Published in final edited form as: Plant J. 2018 Jan 7;93(3):545–565. doi: 10.1111/tpj.13788

Figure 6. Corrected rpoC1 and rps2 gene models.

Figure 6

In the course of this work, we identified many errors in the genetic sequence of the previously available chloroplast genomes, such as GenBank BK000554.2. Some of these errors likely resulted in mis-annotated chloroplast genes. Here, RNA-Seq coverage and proteomics data were used to validate the improved CPv4 gene models. (A) In BK000554.2, the gene encoding the β′ subunit of the plastid-encoded RNA polymerase, rpoC1, was annotated as two separate genes: rpoC1a and rpoC1b (cyan bars). In contrast, CPv4 is annotated with a single ORF (dark blue bar) encoding a 1932 aa protein that spans both of the previous models. Relative to CPv4, there is a 2.4 kbp inversion (yellow bar) in BK000554.2 in the region between rpoC1a and rpoC1b.

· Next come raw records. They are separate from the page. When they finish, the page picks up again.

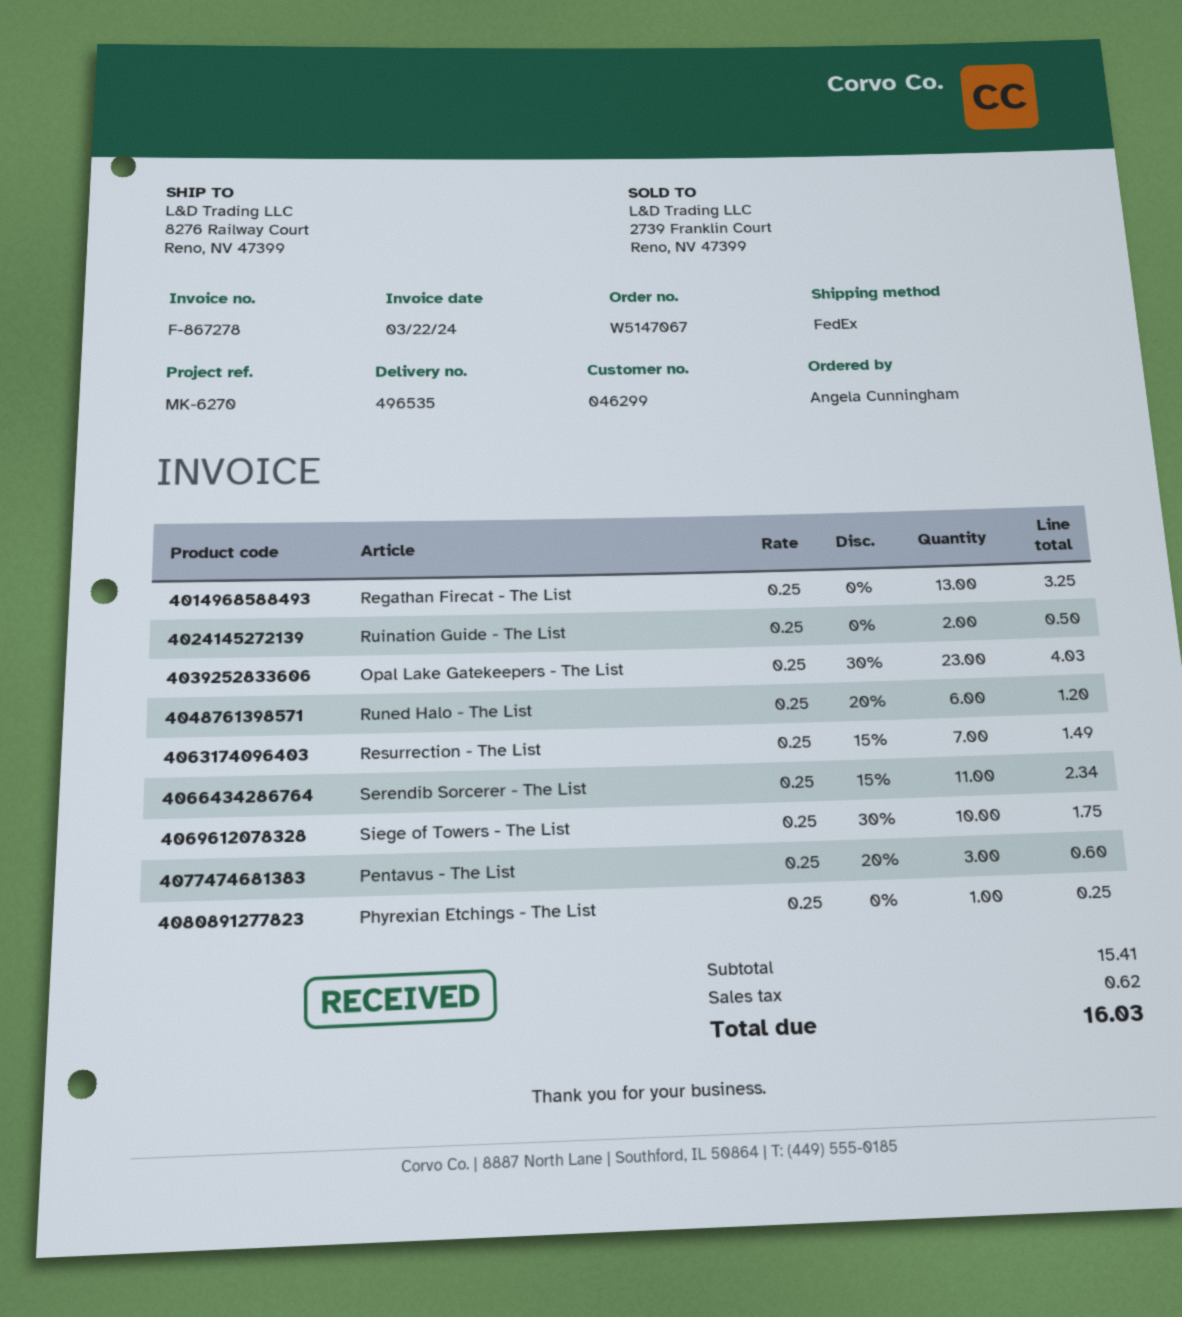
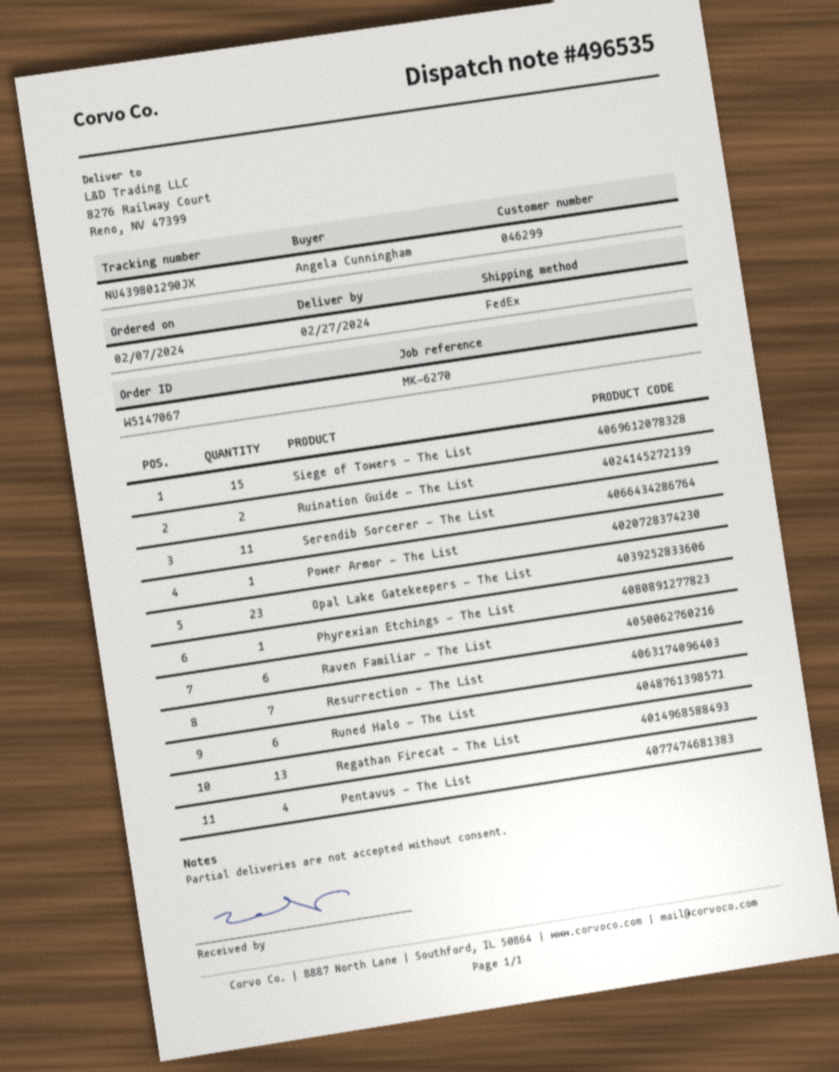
Siege of Towers - The List: 10 -> 15
Pentavus - The List: 3 -> 4
Power Armor - The List: none -> 1
Raven Familiar - The List: none -> 6

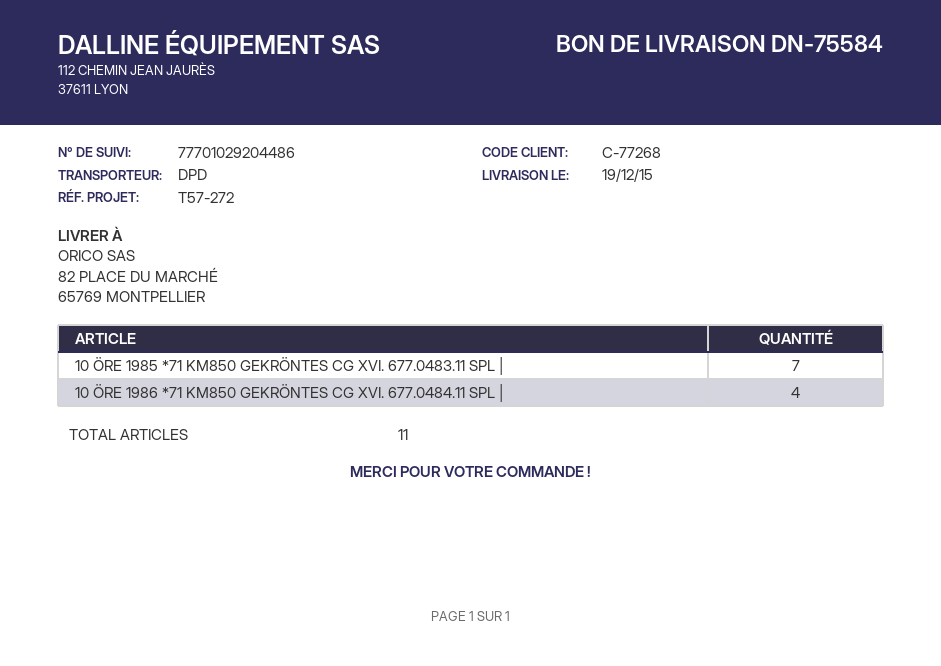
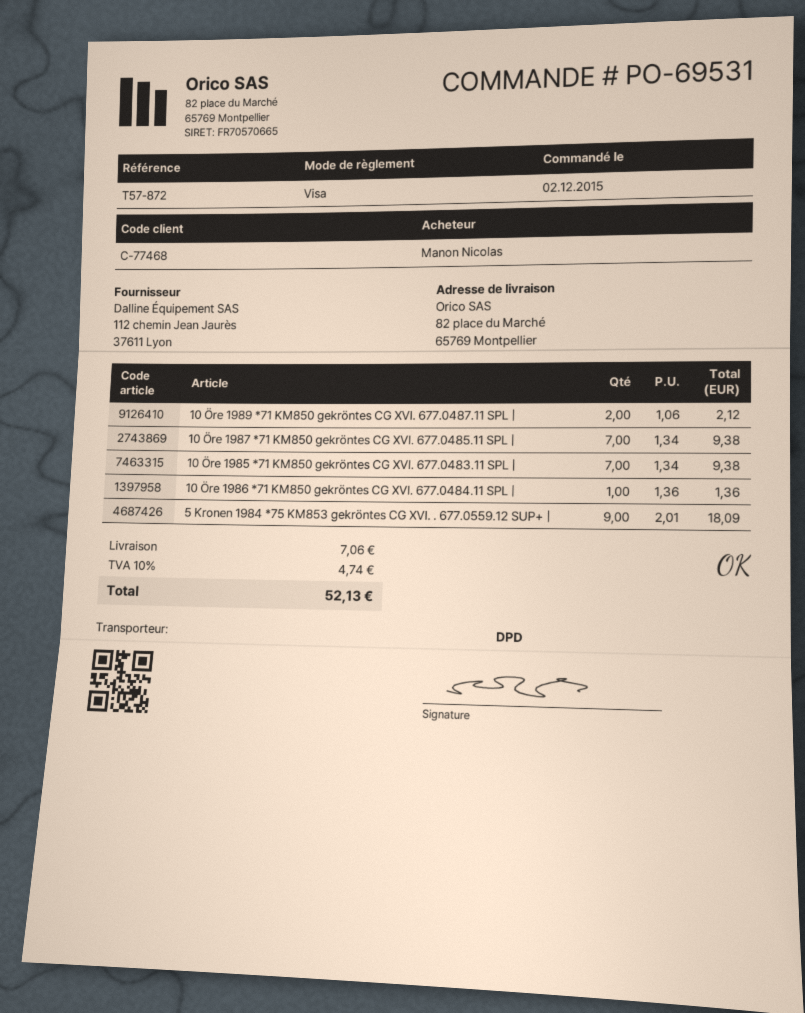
customer number: C-77268 -> C-77468
reference: T57-272 -> T57-872
10 ÖRE 1986 *71 KM850 GEKRÖNTES CG XVI. 677.0484.11 SPL |: 4 -> 1
10 Öre 1989 *71 KM850 gekröntes CG XVI. 677.0487.11 SPL |: none -> 2
10 Öre 1987 *71 KM850 gekröntes CG XVI. 677.0485.11 SPL |: none -> 7
5 Kronen 1984 *75 KM853 gekröntes CG XVI. . 677.0559.12 SUP+ |: none -> 9

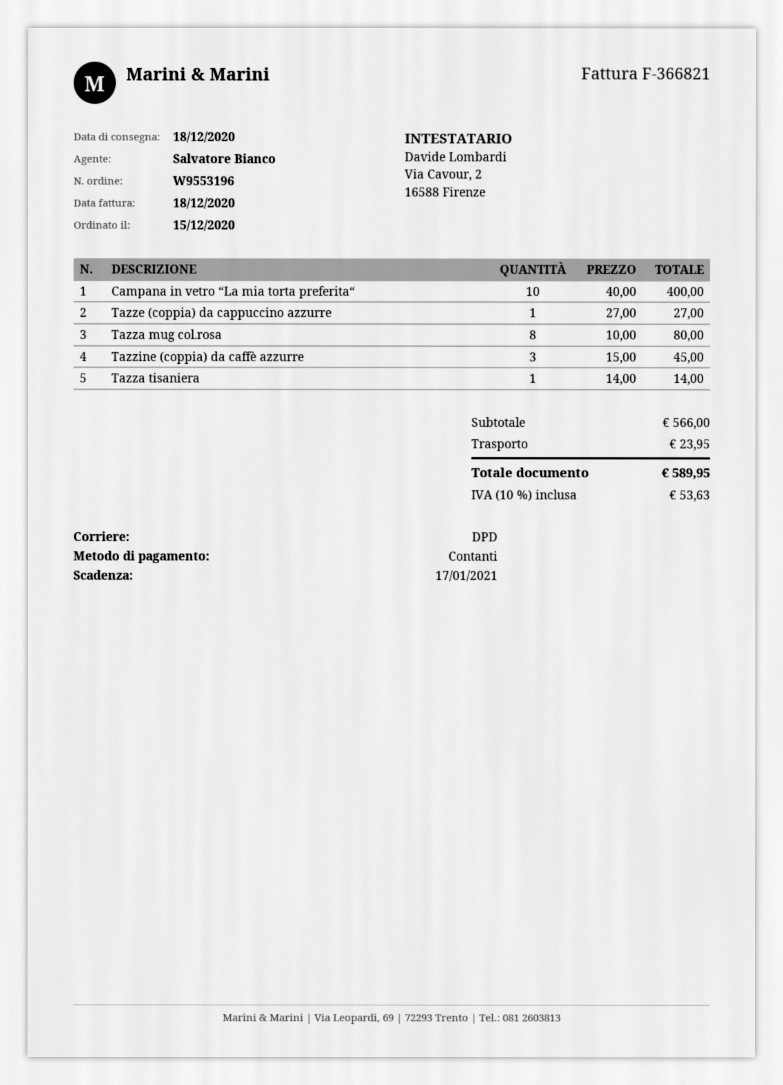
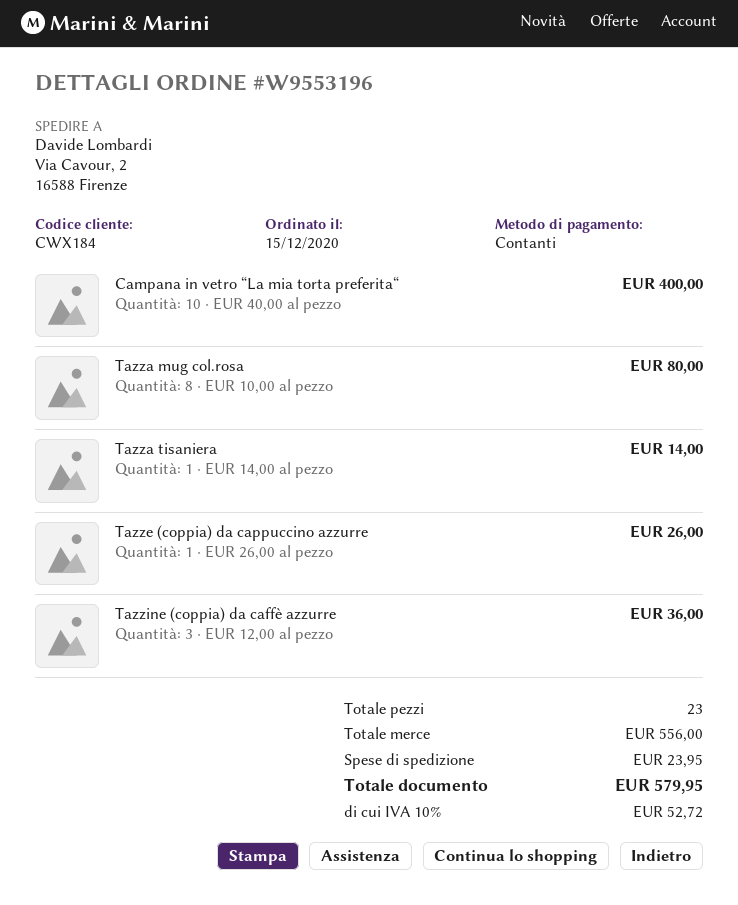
Tazze (coppia) da cappuccino azzurre: 1 x 27.00 = 27.00 -> 1 x 26.00 = 26.00
Tazzine (coppia) da caffè azzurre: 3 x 15.00 = 45.00 -> 3 x 12.00 = 36.00
subtotal: 566.00 -> 556.00
tax: 10% = 53.63 -> 10% = 52.72
total: 589.95 -> 579.95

RNA-Seq coverage from a representative sample is presented on a log10 scale in green. A gray bar indicates the protein sequence encoded by CPv4 rpoC1, with purple boxes to indicate peptides that were identified by mass spectrometry. (B) Similarly, the gene encoding the S2 ribosomal protein was annotated as two genes in BK000554.2: rps2-1 and rps2-2 (cyan bars). A single nucleotide insertion (bent arrow) in that assembly causes a frame shift that leads to a premature stop codon. The CPv4 rps2 ORF (dark blue bar) spans both genes and encodes a 910 aa protein.